The Uruque pulled up a rudimentary blueprint from the archives, the tunnels appearing as glowing lines floating in his vision, which Morejvko could see also. "These are some the oldest sewer systems, made large enough to walk through—"

"I don't need a history lesson," cut in Morejvko.

The Uruque was silent a moment, considering. If he hunted them through the tunnels, he may never find them. The convolutions would make it difficult for sensing a human's heartbeat, or for sensing anything at all. 

"Your orders, General?" He continued repairing himself, reforming his body parts as though he were merely clearing his throat. Perhaps it was only that his vocal functions were also mending, but it seemed to Morejvko that his question had the slightest sneer to it. But of course that was impossible. Seven was a machine. A killing machine who had served many military officials before him.

Morejvko considered his options. 

"Every tunnel has its end," he said, tapping the arm of his chair with his ring finger. "Can you piece together all the tunnels between Sorchea and Chanette?"

"Of course." It took Seven twenty-nine seconds to locate the builders' original blueprints, and cobble them together to complete a rough network of the tunnels. 

It was like a tangle of Medusa's hair, all glowing lines snaking in endless convolutions. There were so many outlets, but only a few were on the north side of the river where they would likely be traveling to reach Chanette.

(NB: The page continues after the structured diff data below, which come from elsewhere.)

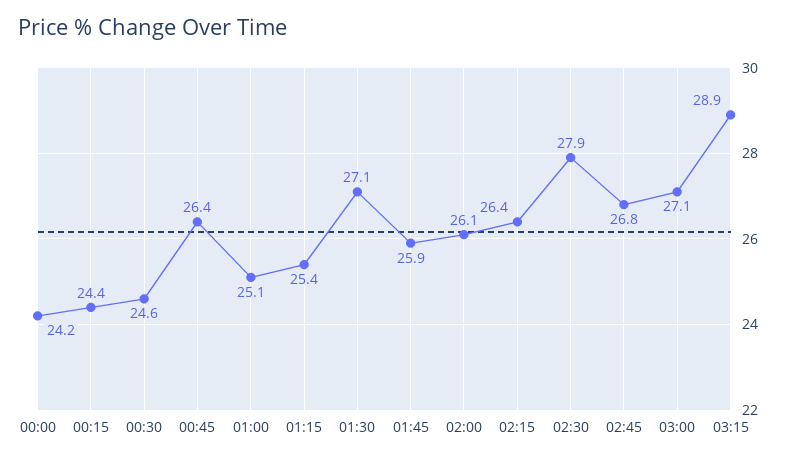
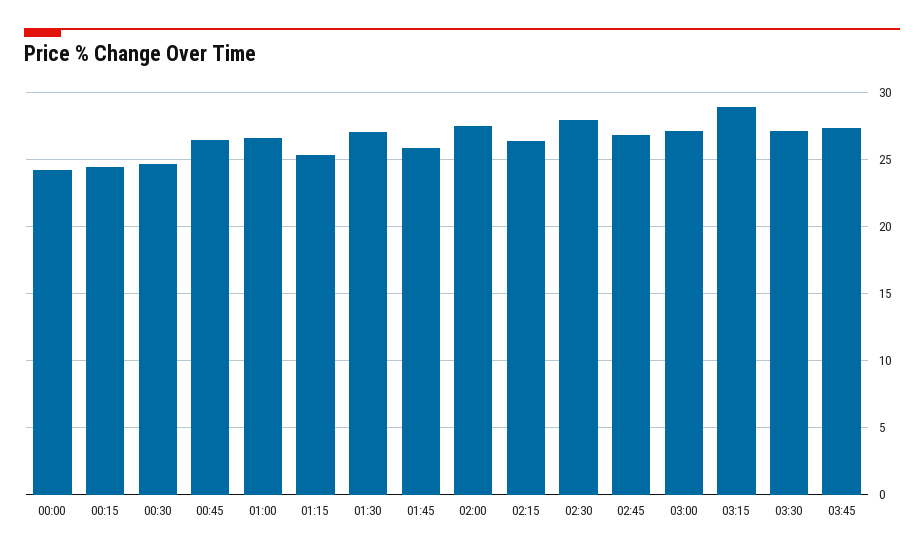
01:00: 25.1 -> 26.5
02:00: 26.1 -> 27.5
03:30: none -> 27
03:45: none -> 27.5

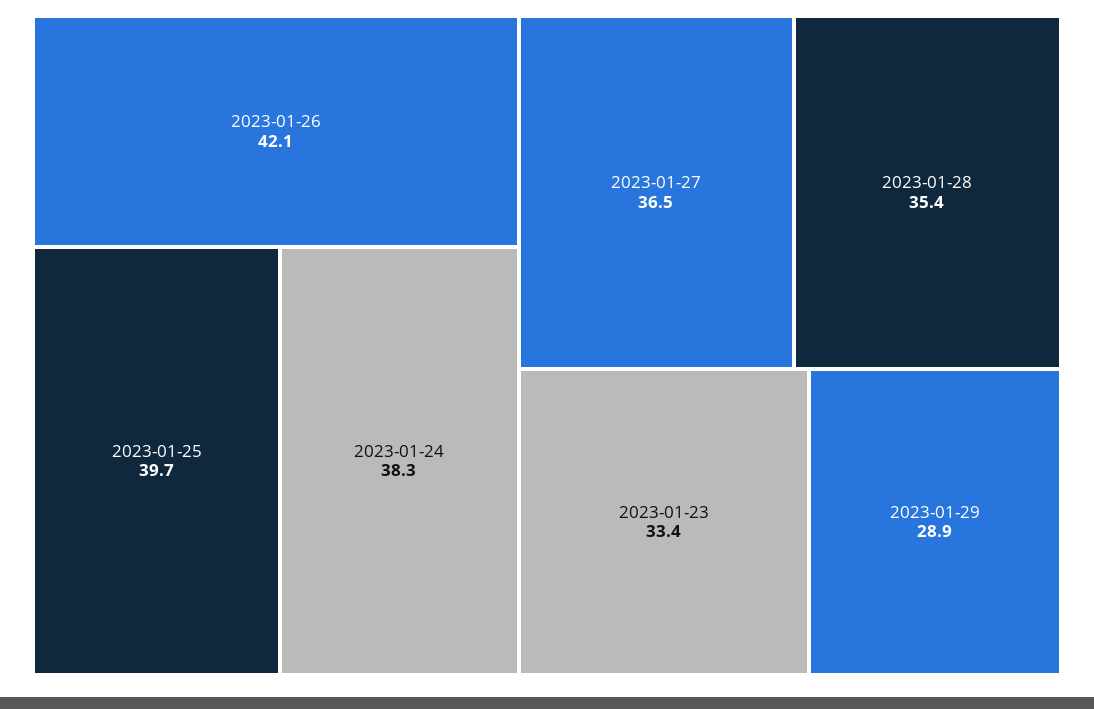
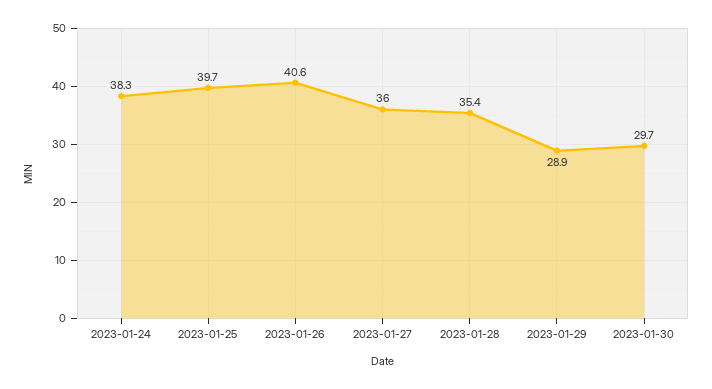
2023-01-26: 42.1 -> 40.6
2023-01-27: 36.5 -> 36
2023-01-23: 33.4 -> none
2023-01-30: none -> 29.7

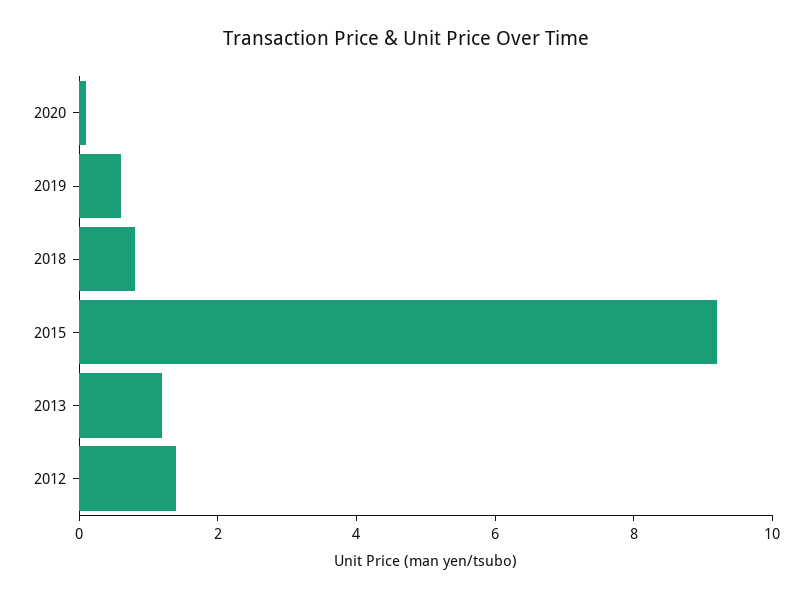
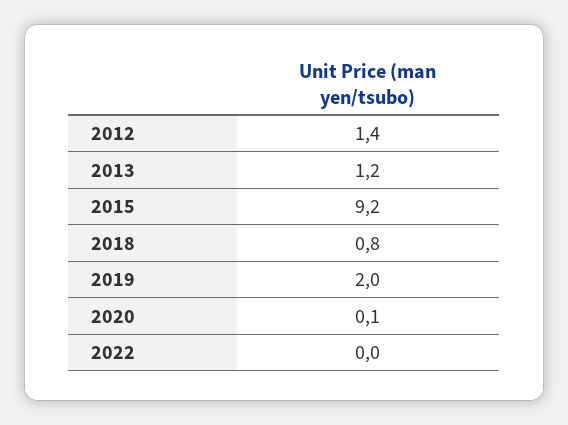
2019: 0.5 -> 2
2022: none -> 0

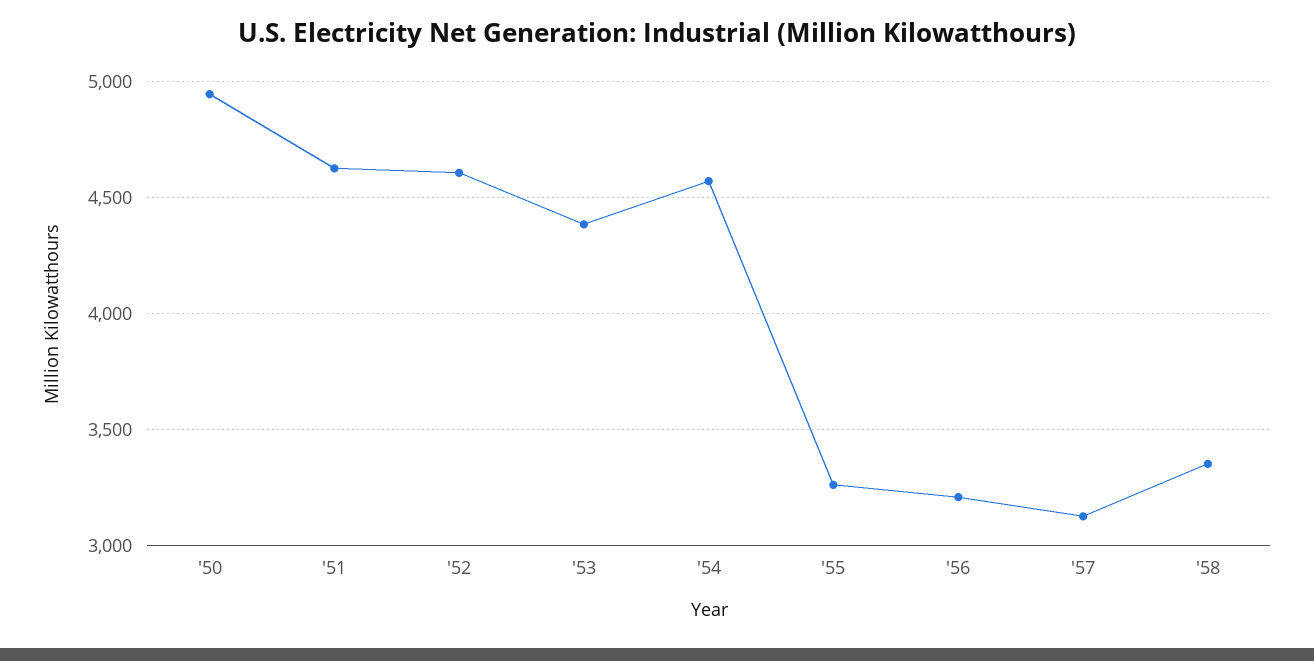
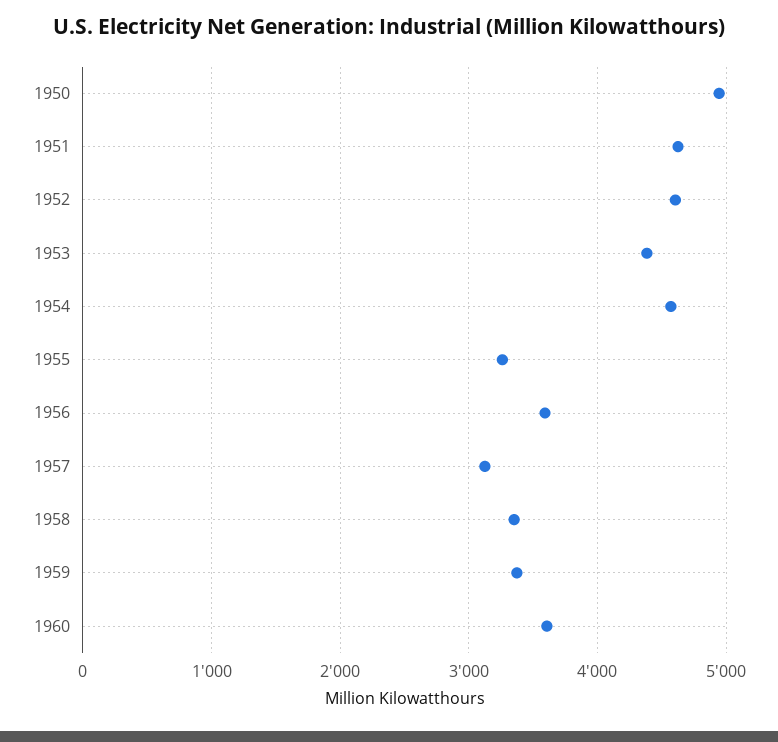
'56: 3200 -> 3600
1959: none -> 3400
1960: none -> 3600

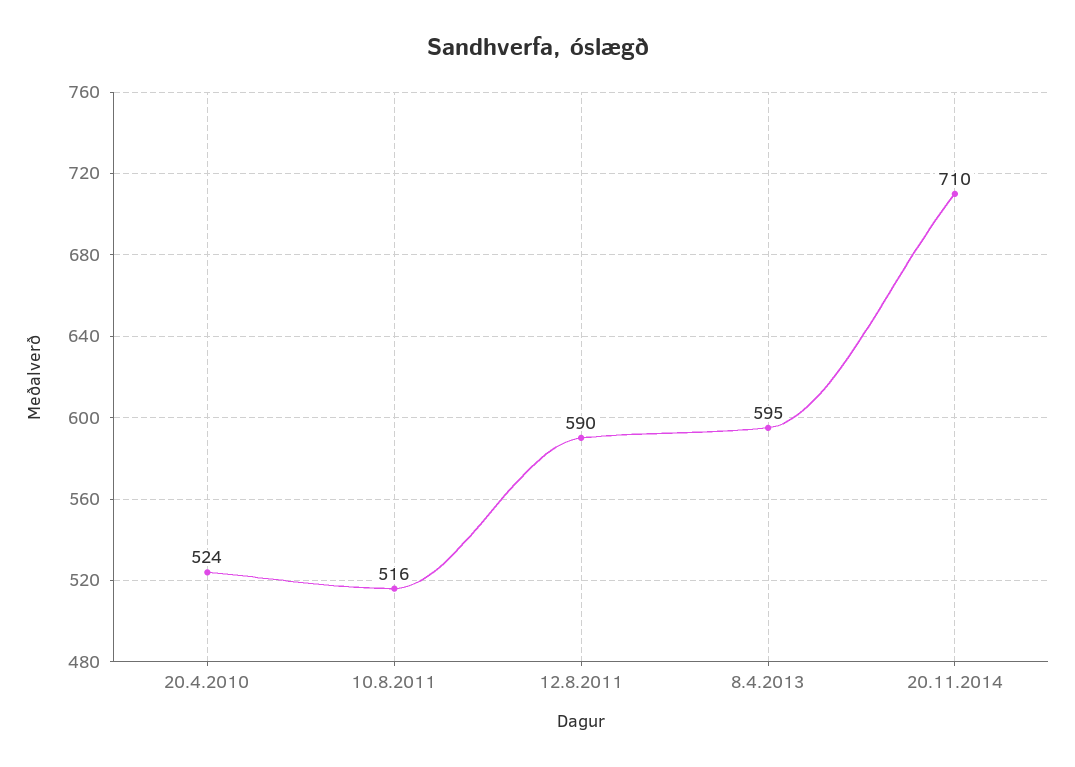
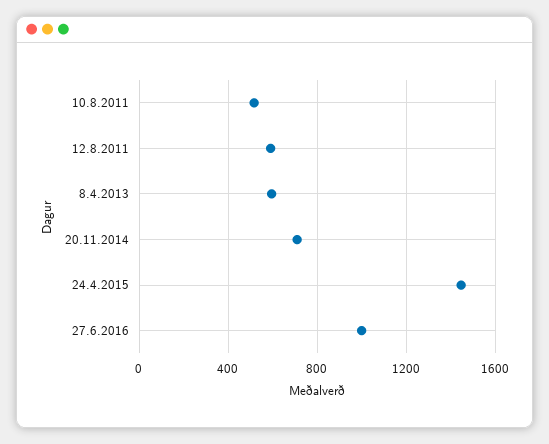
20.4.2010: 524 -> none
24.4.2015: none -> 1450
27.6.2016: none -> 1000

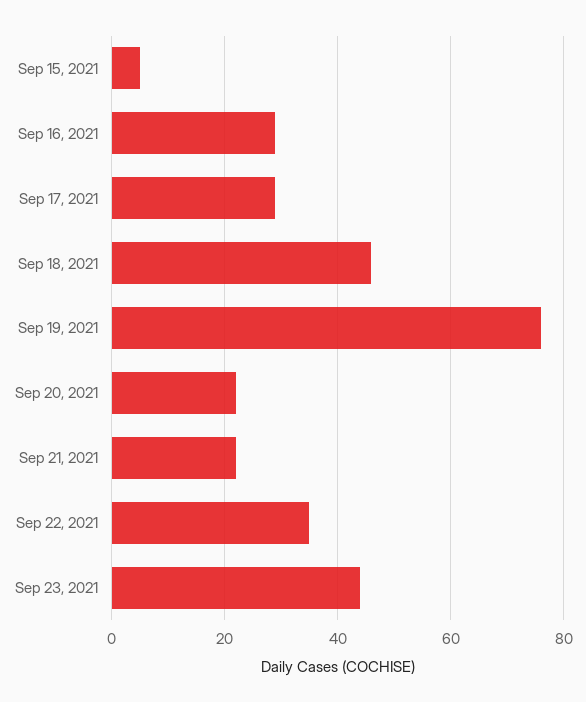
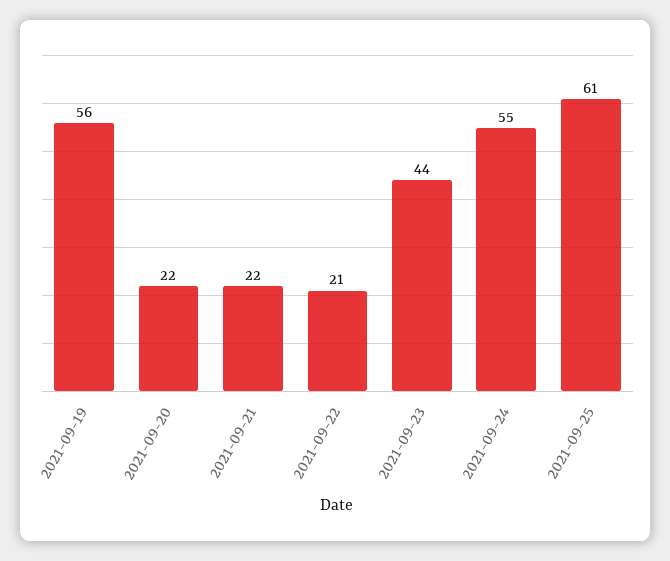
Sep 15, 2021: 5 -> none
Sep 16, 2021: 30 -> none
Sep 17, 2021: 30 -> none
Sep 18, 2021: 45 -> none
Sep 19, 2021: 75 -> 56
Sep 22, 2021: 35 -> 21
2021-09-24: none -> 55
2021-09-25: none -> 61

Still, there were too many for Morejvko to have watched without raising an alarm. 

The Uruque then brought up a live-feed aerial map of the landscape once again. Morejvko watched as he layered the aerial map and the sewer tunnels together, so that they matched up precisely. 

"The huef," he said, but Morejvko knew what he was looking at. A human eye would have missed it. There was the huef, walking in quite a resolute line, looking very much revived, traveling along the lines of the tunnels, due west. But every so often its head bowed low to the ground as if listening intently.

"They are nothing if not loyal," said Morejvko, as the Uruque finished one last repair.